Share this article on:
A lawsuit has been filed against the in-home respiratory care provider, SuperCare Health, over a cyberattack and data breach that was reported to the Department of Health and Human Services on March 28, 2022. The incident involved the exposure and potential theft of the protected health information of 318,400 patients, including names, addresses, birth dates patient account numbers, medical record numbers, health insurance information, testing, diagnostic, treatment, and claims information. A subset of individuals also had their Social Security numbers and/or driver’s license numbers exposed.
SuperCare Health said unauthorized individuals had access to its network between July 23, 2021, to July 27, 2021, but did not disclose the nature of the cyberattack. It took SuperCare Health until February 4, 2022, to determine that the files potentially accessed in the attack contained patients’ PHI. Notification letters were sent on March 25, 2022, and according to the notice provided to the California Attorney General, credit monitoring and identity theft protection services were offered to affected individuals.
It is becoming more common for lawsuits to be filed over healthcare data breaches. According to a recently published report from the law firm BakerHostetler, lawsuits are often now filed over relatively small healthcare data breaches and it is common for multiple lawsuits to be filed. In 2021, the law firm was involved in 23 incidents, and 58 lawsuits were filed in response to those breaches. 43 of the lawsuits were filed in response to healthcare data breaches, and 11 of the lawsuits were filed for breaches affecting fewer than 700,000 individuals.
The SuperCare Health lawsuit was filed in the United States District Court for the Central District of California on April 12, 2022, two weeks after notification letters were sent to patients. The lawsuit, Vickey Angulo v.

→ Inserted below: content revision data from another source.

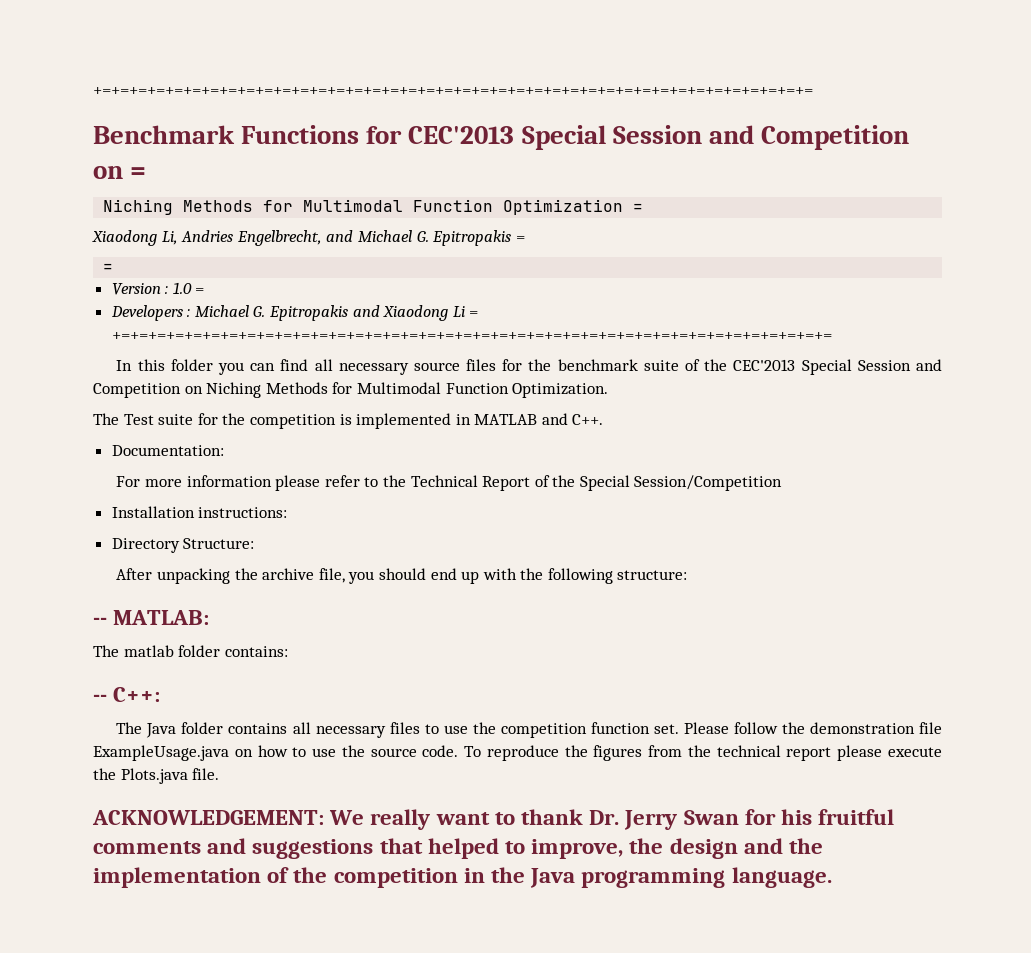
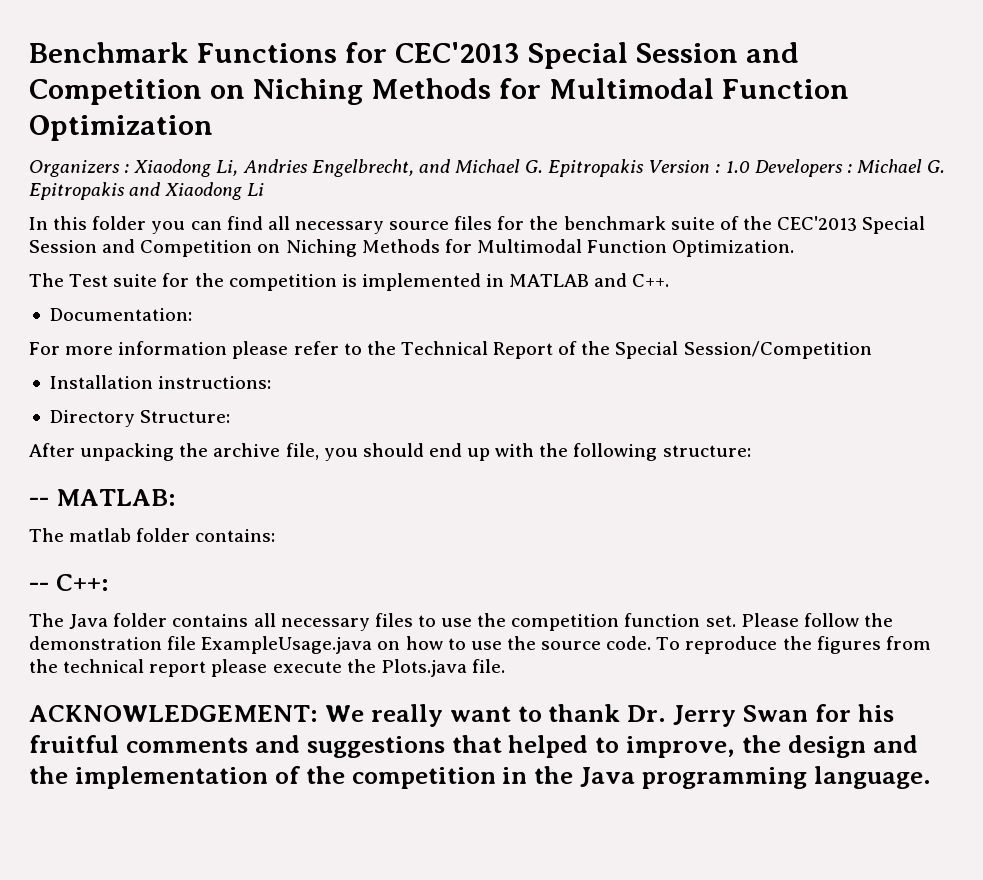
[93,87,813,95] +=+=+=+=+=+=+=+=+=+=+=+=+=+=+=+=+=+=+=+=+=+=+=+=+=+=+=+=+=+=+=+=+=+=+=+=+=+=+=+= // -> (29, 52) none
[130,167,147,179] = // -> (245, 92) none
[633,203,644,212] = // -> [29,160,130,177] // Organizers :
[515,236,525,242] [103,263,114,272] = // = // -> (645, 168) none
[195,288,205,294] = // -> (750, 167) none
[469,311,479,317] [111,332,832,340] = +=+=+=+=+=+=+=+=+=+=+=+=+=+=+=+=+=+=+=+=+=+=+=+=+=+=+=+=+=+=+=+=+=+=+=+=+=+=+=+= -> (265, 189) none

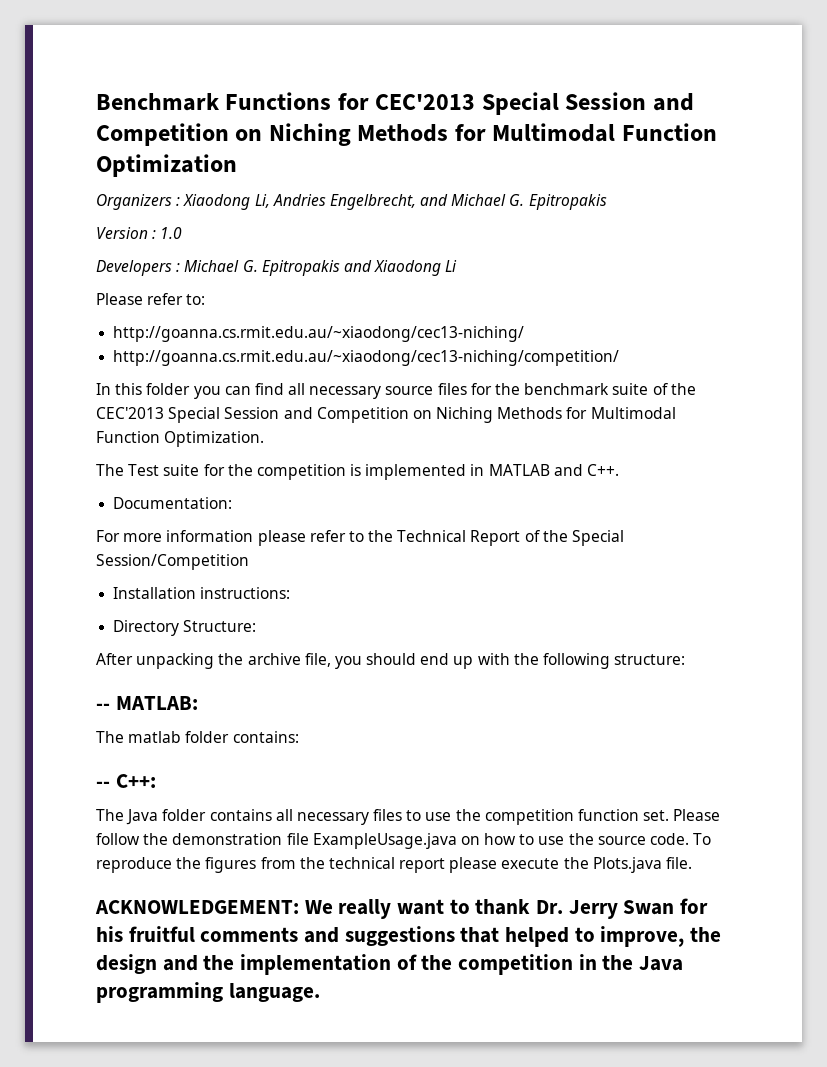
(645, 168) none -> (607, 202) //
(750, 167) none -> (183, 233) //
(265, 189) none -> [96,293,206,305] [113,326,525,342] [113,350,620,366] // Please refer to: // http://goanna.cs.rmit.edu.au/~xiaodong/cec13-niching/ // http://goanna.cs.rmit.edu.au/~xiaodong/cec13-niching/competition/

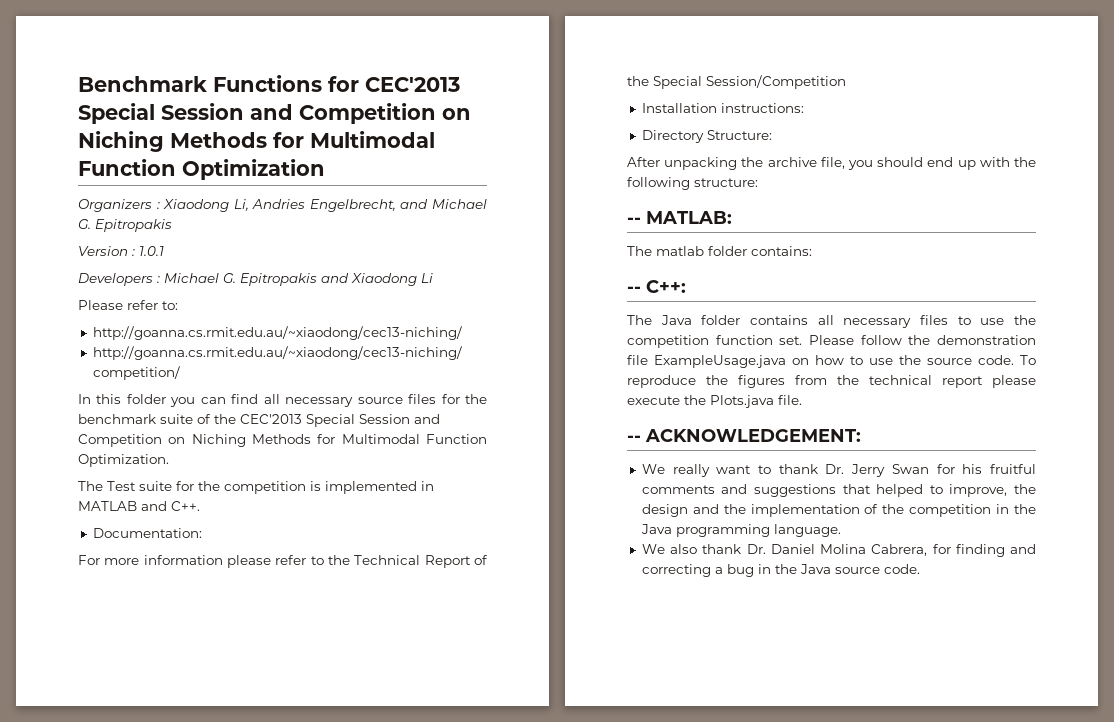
[160,227,183,239] 1.0 -> [139,246,164,256] 1.0.1
(693, 863) none -> [627,435,641,442] --
(299, 907) none -> (861, 435) //
(320, 992) none -> [641,544,1036,557] [641,564,920,577] // We also thank Dr. Daniel Molina Cabrera, for finding and correcting a bug in the Java source code.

SuperCare Health, alleges SuperCare Health had not implemented adequate and reasonable cybersecurity procedures and protocols to secure the personal and protected health information of the plaintiff and members of the class, despite a known risk of cyberattacks and data breaches at healthcare providers, which are at an all-time high. The lawsuit also alleges SuperCare Health failed to adhere to the security guidelines and standards of the National Institute of Standards and Technology, Federal Trade Commission, and Health Insurance Portability and Accountability Act (HIPAA), and violated state laws.
The lawsuit claims SuperCare Health only provided scant details to victims about the nature of the cyberattack and data breach and did not inform patients about the data breach for more than 6 months after it was detected. The plaintiff said she was notified that unauthorized individuals accessed her information, which included her electronic medical records, but was not offered adequate credit monitoring and identity theft protection services or appropriate compensation for the harm caused.
The plaintiff alleges she has suffered actual injury from the data breach, including damage to and diminution of the value of her private information, and a substantial and present, imminent, and impending injury from the increased risk of identity theft and fraud, and maintains that her personal and protected health information is still available to the public, which would make it possible for anyone to use the information for nefarious purposes.
The lawsuit seeks class action certification, a jury trial, an award of damages, reimbursement of out-of-pocket costs, and a lifetime of credit monitoring services, and for SuperCare Health to make improvements to its security systems and submit to future annual security audits.